Aquel día estaba repleta de gente. Había grupos de empleados reunidos alrededor de los escritorios que señalaban una pantalla. Su mirada no se detuvo en ellos, sino que se dirigió a la oficina del fondo de la habitación. Ni rastro de Dillon.

Harry caminó hacia su escritorio junto a la ventana. Algunos compañeros la saludaron, pero iba demasiado deprisa como para que se fijaran en los cortes de su rostro. Se sentó y encendió su portátil mientras escuchaba cómo el granizo golpeaba las ventanas. Introdujo la contraseña y abrió su correo electrónico.

—Ayer no tenías ese corte.

Alzó la mirada hacia Imogen, que observaba aquella hendidura sobre su ojo con los brazos en jarra. Harry suspiró.

—Así es. Han pasado algunas cosas en las últimas horas. Pero antes de que me lo recuerdes, te informo de que seguí tu consejo.

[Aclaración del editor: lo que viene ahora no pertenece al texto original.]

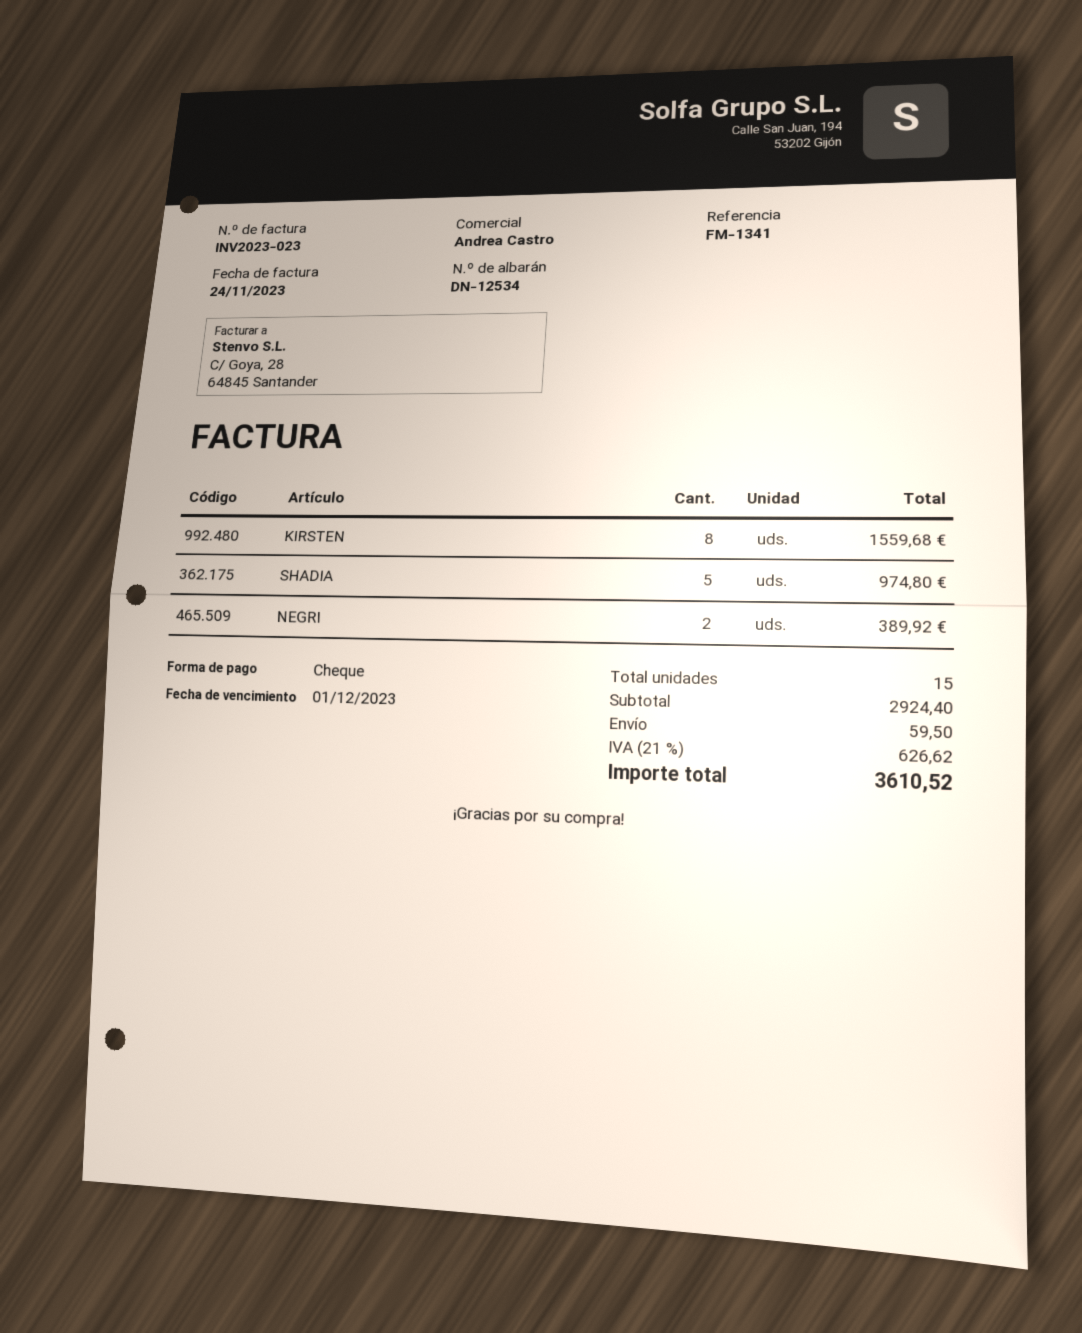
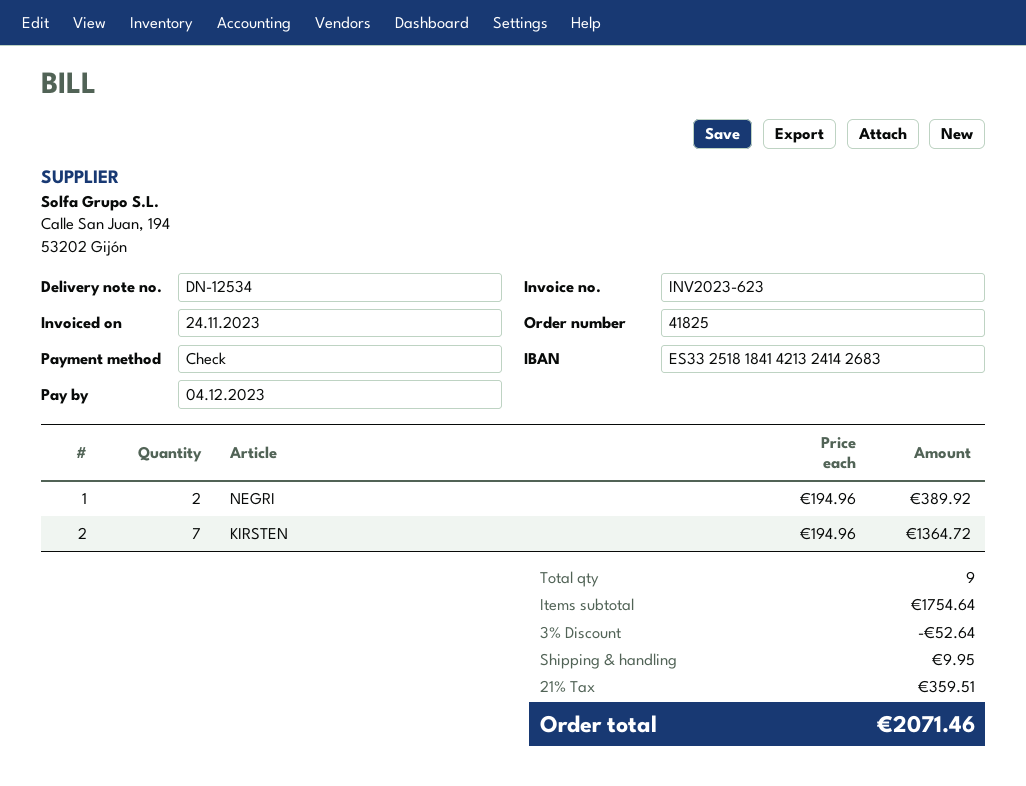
invoice number: INV2023-023 -> INV2023-623
due date: 2023-12-01 -> 2023-12-04
KIRSTEN: 8 for 1559.68 -> 7 for 1364.72
SHADIA: 5 for 974.80 -> none
total quantity: 15 -> 9
subtotal: 2924.40 -> 1754.64
discount: none -> 3% = 52.64
shipping: 59.50 -> 9.95
tax: 21% = 626.62 -> 21% = 359.51
total: 3610.52 -> 2071.46

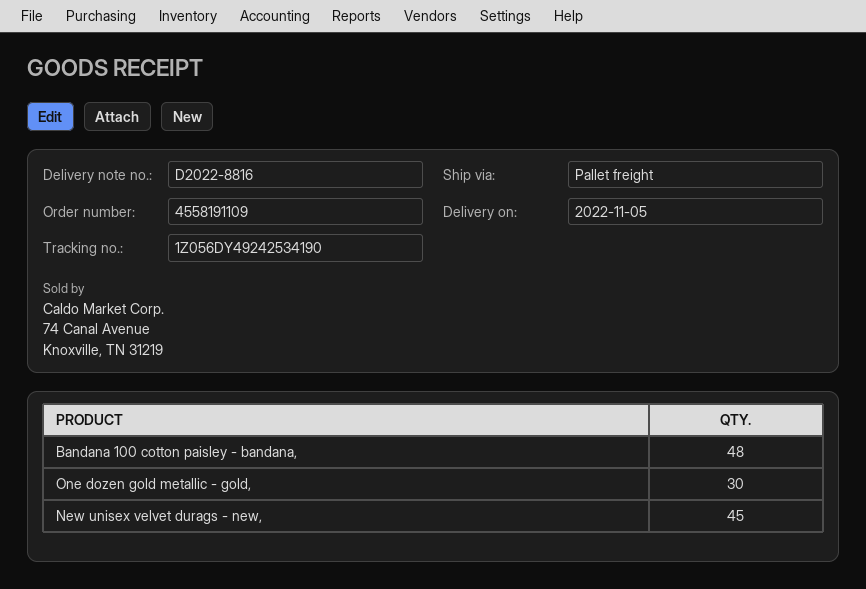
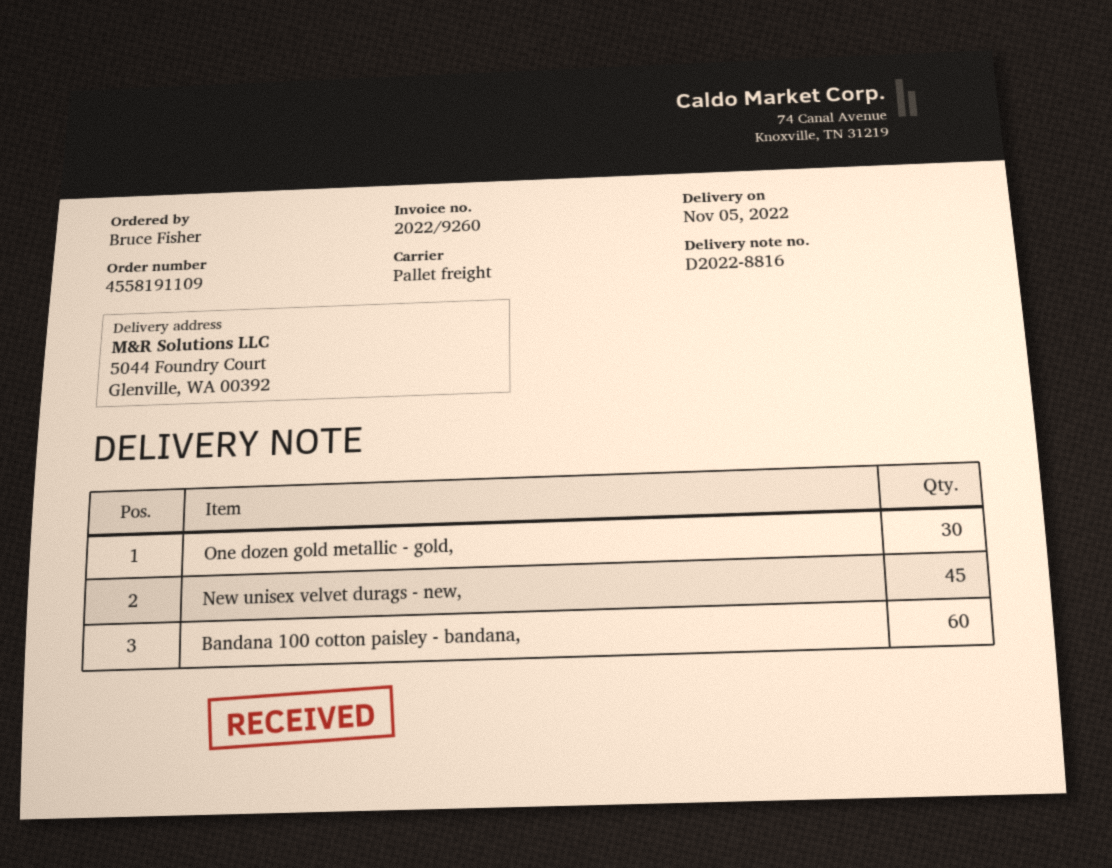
Bandana 100 cotton paisley - bandana,: 48 -> 60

—¿De veras? —Imogen se sentó inmediatamente en una silla junto a ella—. ¿Y?

—No fue bien, ya te lo explicaré más tarde.

Imogen movió la cabeza de un lado a otro.

—¿No sabías qué los parientes dan tantos problemas? Siempre creí que en las familias pequeñas como la tuya resultaba más sencillo llevarse bien. —Imogen venía de un clan de seis miembros que se peleaban constantemente y formaban unas alianzas siempre cambiantes. En aquel momento no se hablaba con ninguno de ellos—. Parece que no es tan fácil.

—No lo es, créeme. —Harry hizo una pausa. Se esforzó por mostrarse despreocupada—. ¿Dillon está por aquí?

—¿El soltero oficial? No, está en Copenhague.

—¿Ya?

—Cogió un vuelo que salía más temprano. —Imogen frunció el ceño—. ¿Pasa algo?

Harry comprobó sus signos vitales. Maldita sea, aún lo echaba de menos.

Negó con la cabeza.

—Sólo quería hablar con él. Ya lo intentaré más tarde.

Miró hacia la pantalla e hizo un gesto de dolor. Movía con dificultad la cabeza y el cuello; la clásica lesión de latigazo cervical. Quizá debiera acudir a un quiropráctico.